## Exercise:
Restate the entries word for word and skip every image.

## Dataset records:
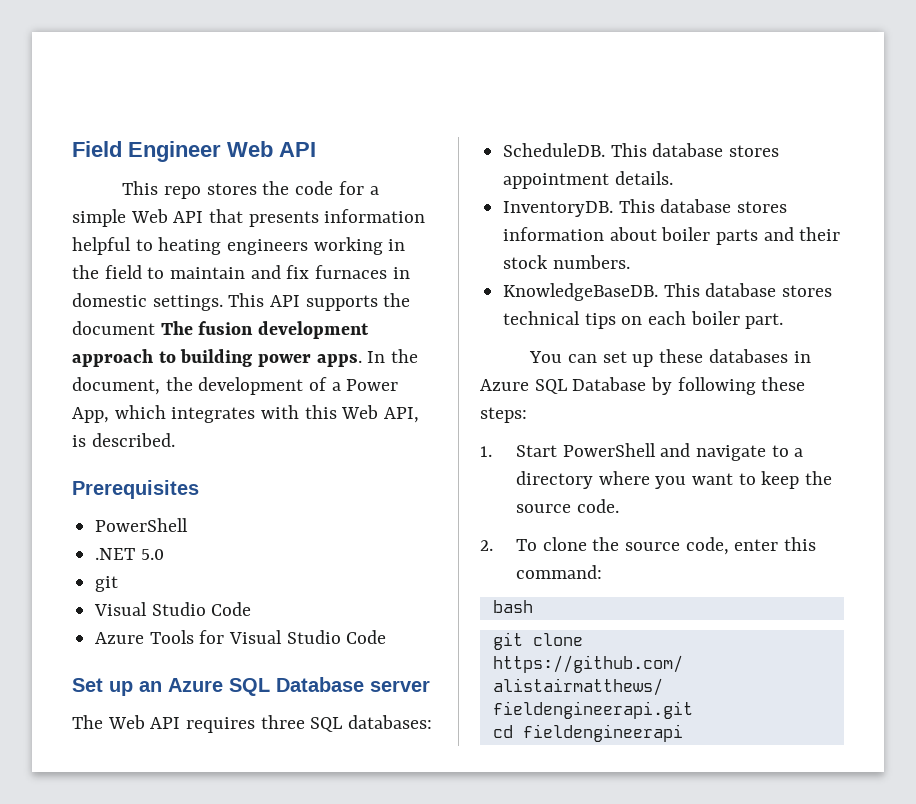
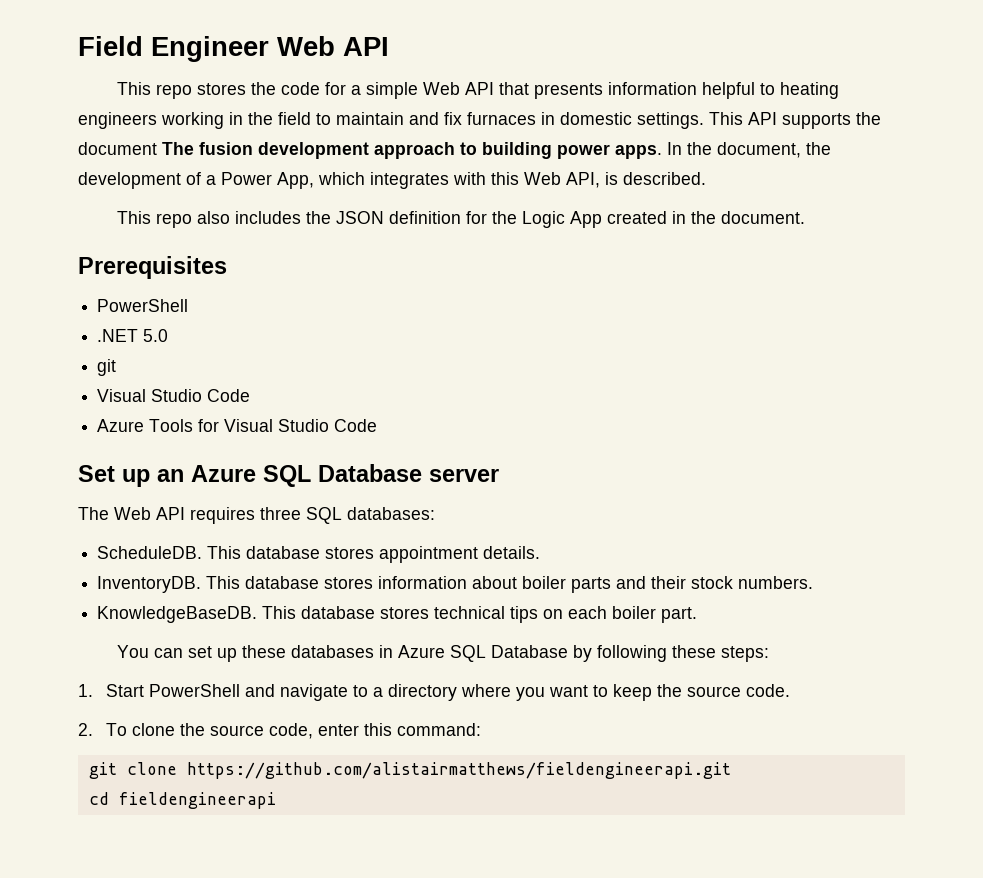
(175, 440) none -> [117,211,806,228] // This repo also includes the JSON definition for the Logic App created in the document.
[492,600,533,613] // bash -> (481, 729) none

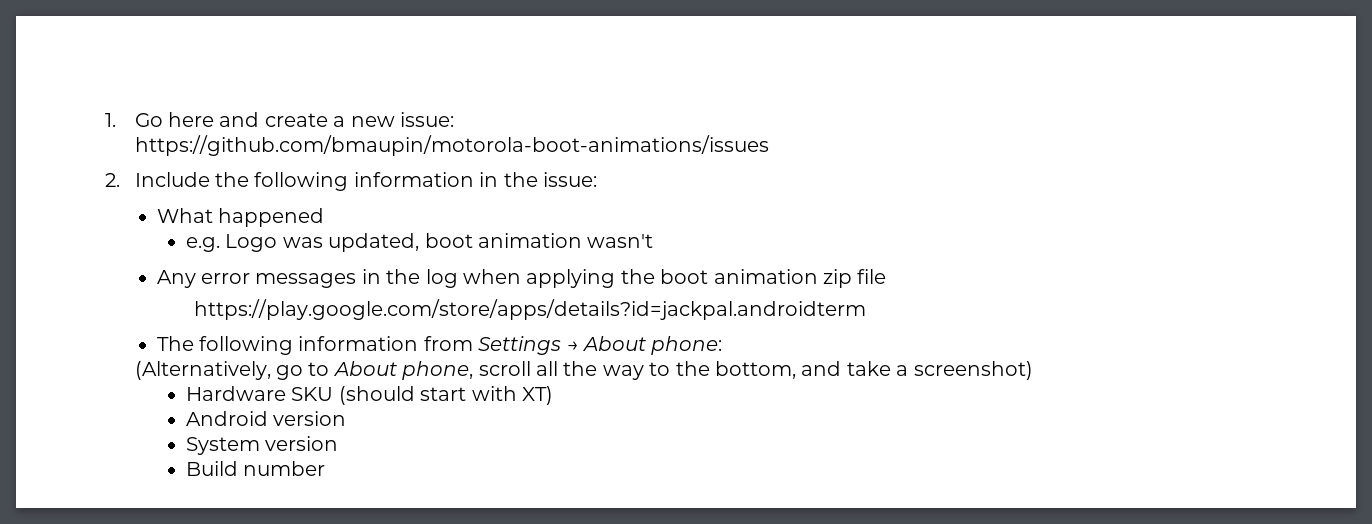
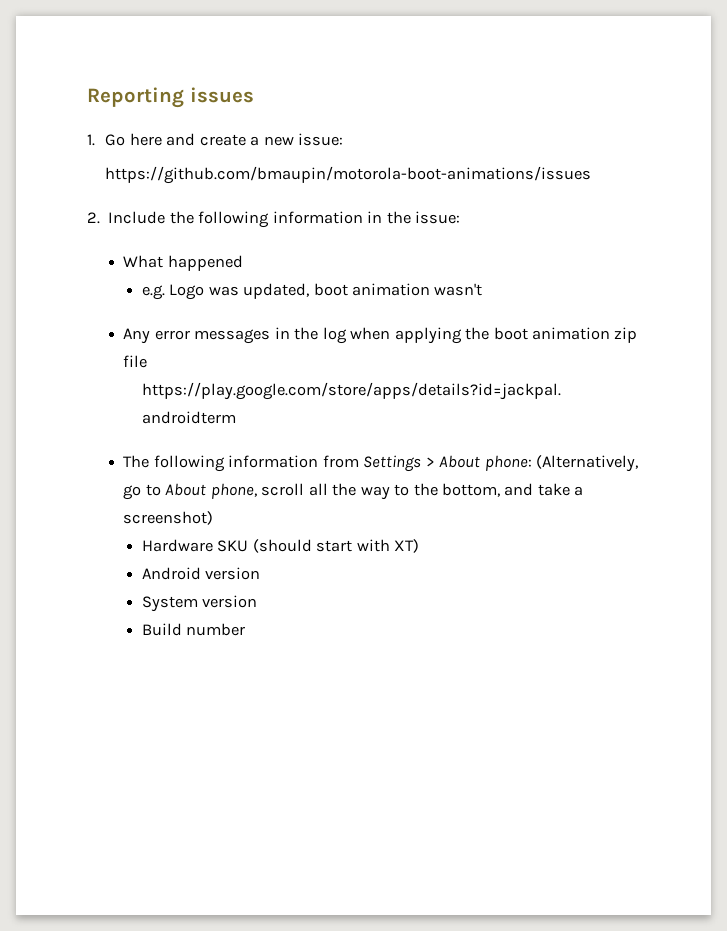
(105, 120) none -> [87,87,254,108] Reporting issues //
[566,341,579,351] → -> [425,457,435,467] >
(723, 345) // -> (532, 463) none

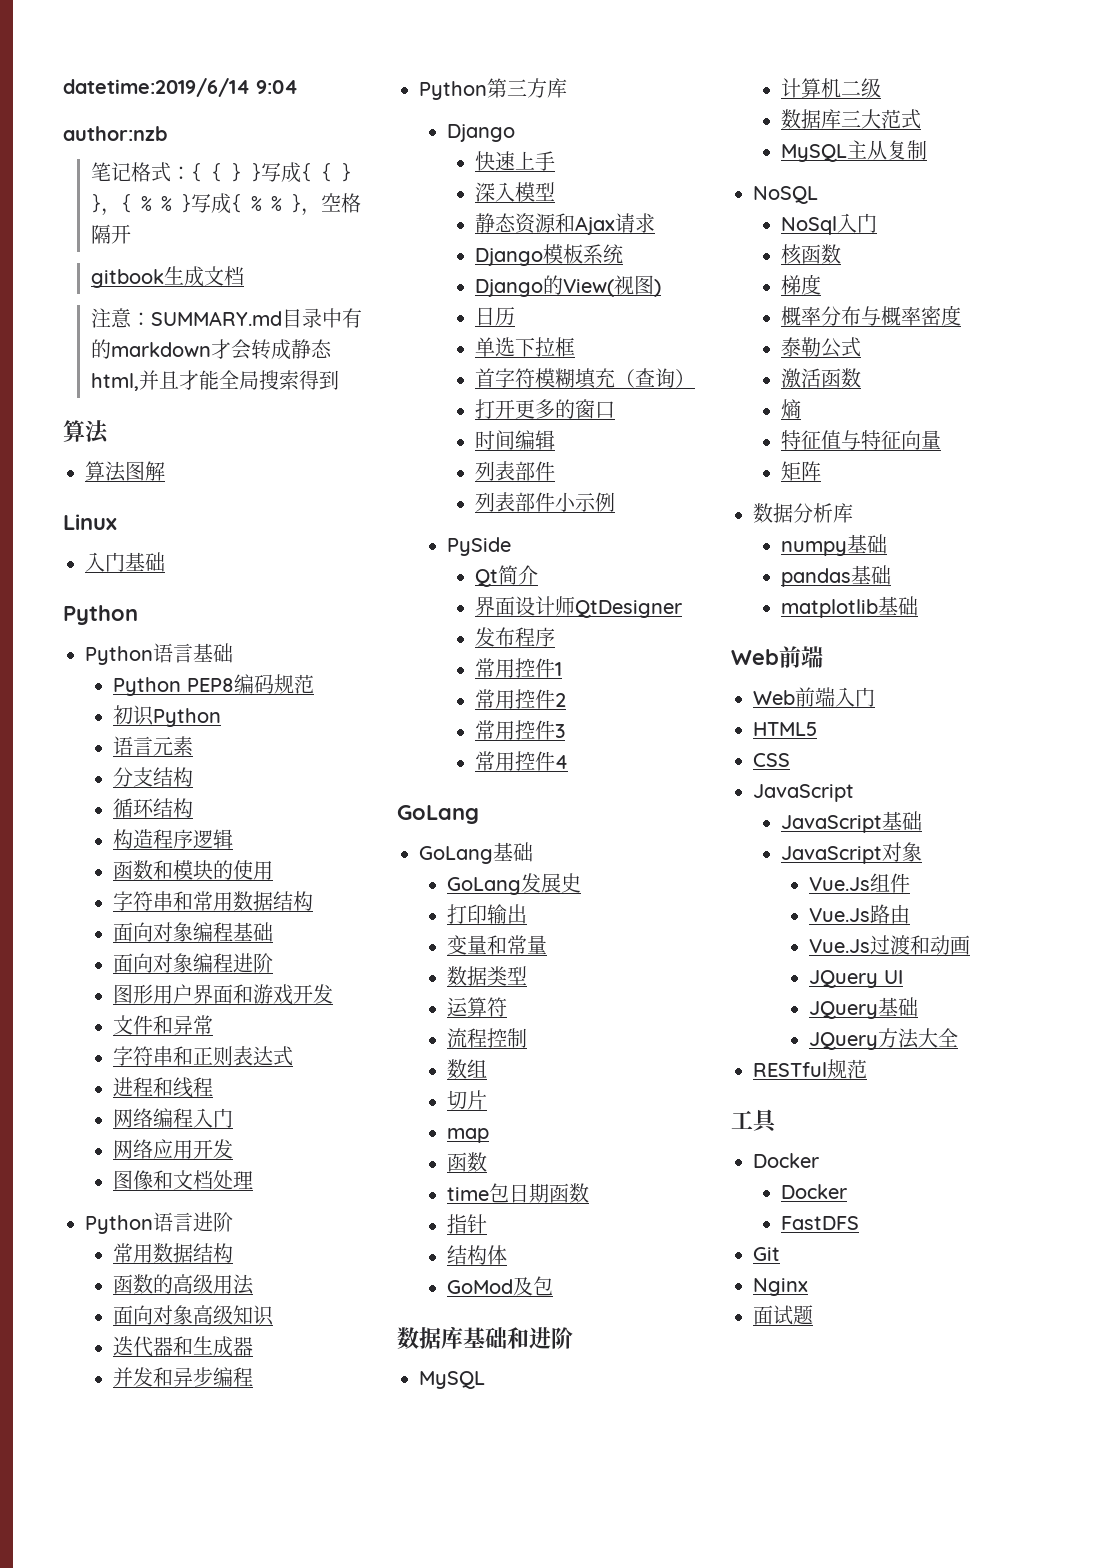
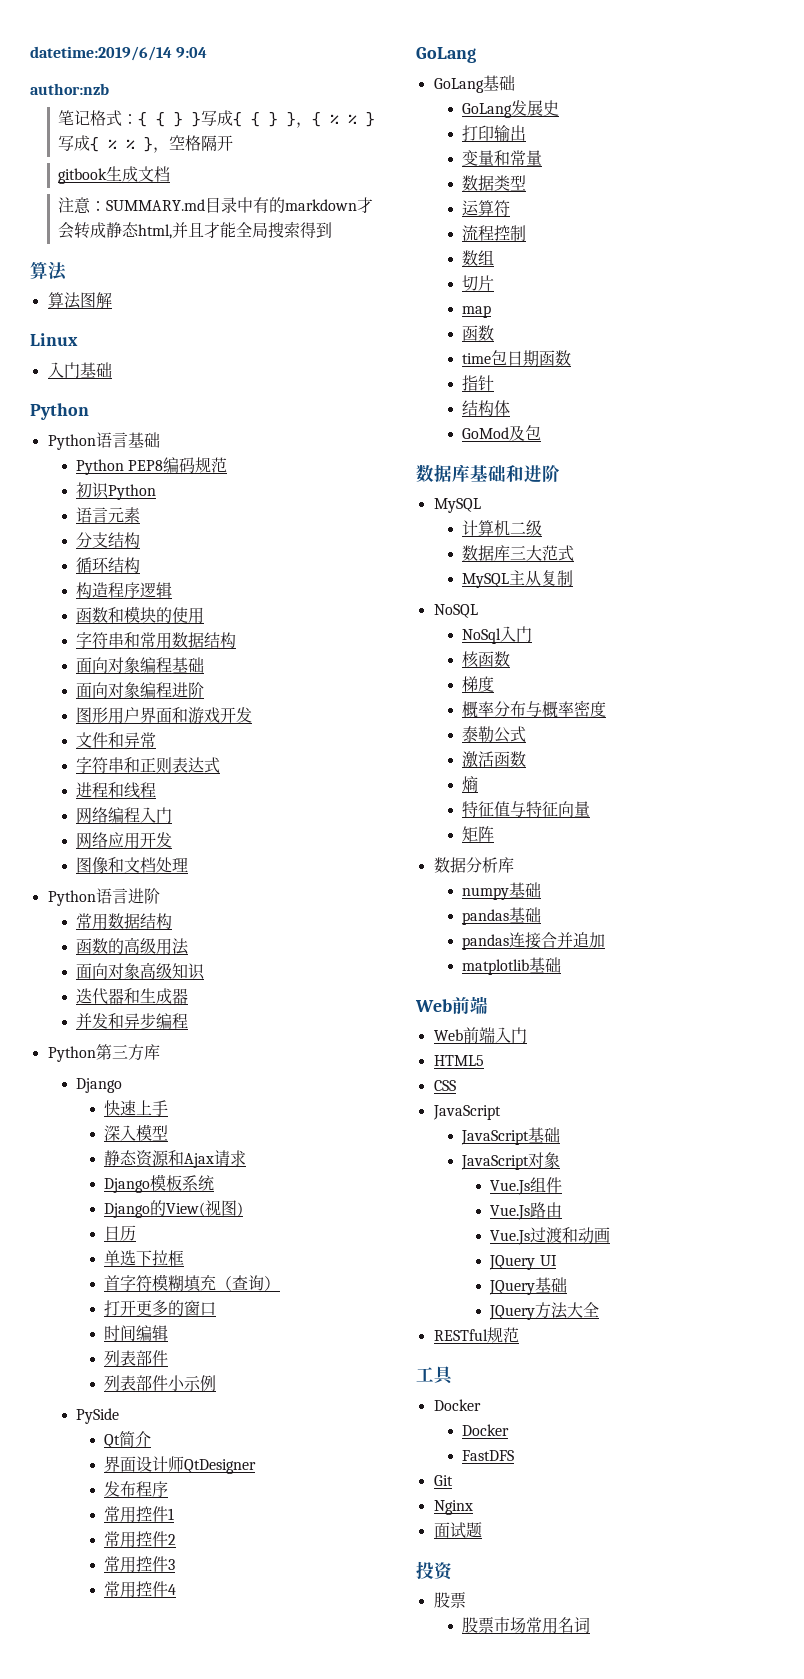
(892, 575) none -> [461,932,605,950] // pandas连接合并追加
(813, 1315) none -> [416,1561,454,1580] [433,1592,466,1608] [461,1617,590,1634] // 投资 // 股票 // 股票市场常用名词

## Reply to the task:
(175, 440) none -> [117,211,806,228] // This repo also includes the JSON definition for the Logic App created in the document.
[492,600,533,613] // bash -> (481, 729) none

(105, 120) none -> [87,87,254,108] Reporting issues //
[566,341,579,351] → -> [425,457,435,467] >
(723, 345) // -> (532, 463) none

(892, 575) none -> [461,932,605,950] // pandas连接合并追加
(813, 1315) none -> [416,1561,454,1580] [433,1592,466,1608] [461,1617,590,1634] // 投资 // 股票 // 股票市场常用名词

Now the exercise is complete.